Records drawn from a dataset:
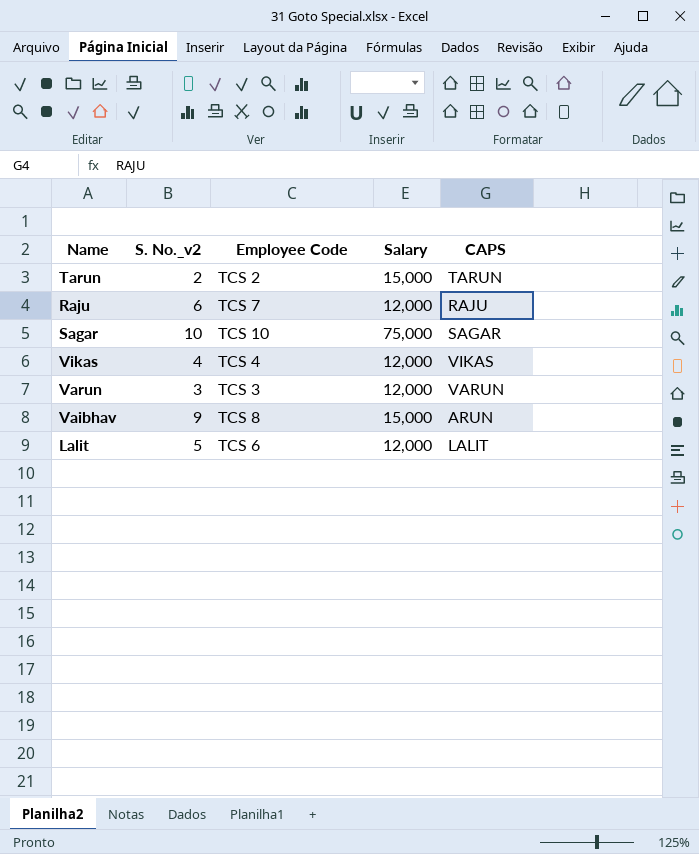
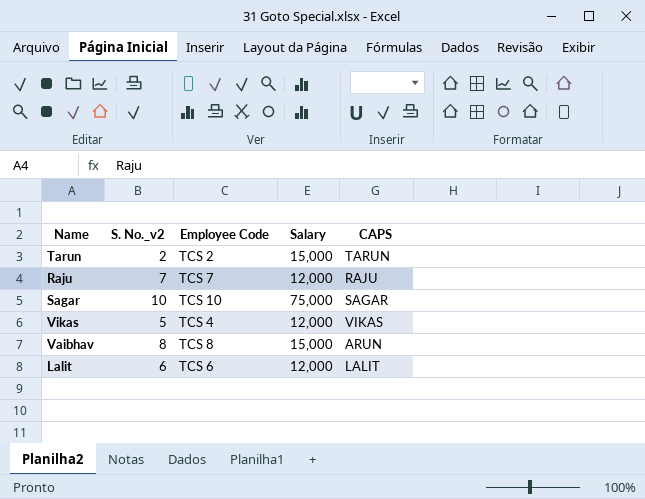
row Varun: 3 | TCS 3 | 12,000 | VARUN -> none
Raju | S. No._v2: 6 -> 7
Vikas | S. No._v2: 4 -> 5
Vaibhav | S. No._v2: 9 -> 8
Lalit | S. No._v2: 5 -> 6

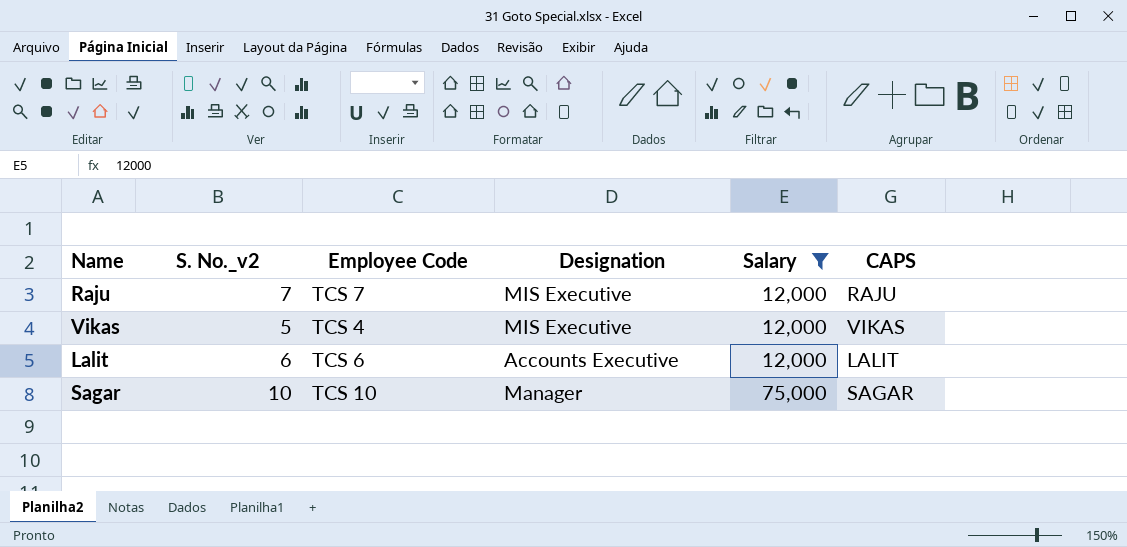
filter: none -> Salary != 15,000
row order: none -> Salary ascending
column Designation | position: none -> 4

• Problem requirements:
Repeat word for word the lines starting at the one with "Vaibhav | S. No._v2: 9 -> 8" and ending at the final line of the records above, both included; no pictures.

• Exercise solution:
Vaibhav | S. No._v2: 9 -> 8
Lalit | S. No._v2: 5 -> 6

filter: none -> Salary != 15,000
row order: none -> Salary ascending
column Designation | position: none -> 4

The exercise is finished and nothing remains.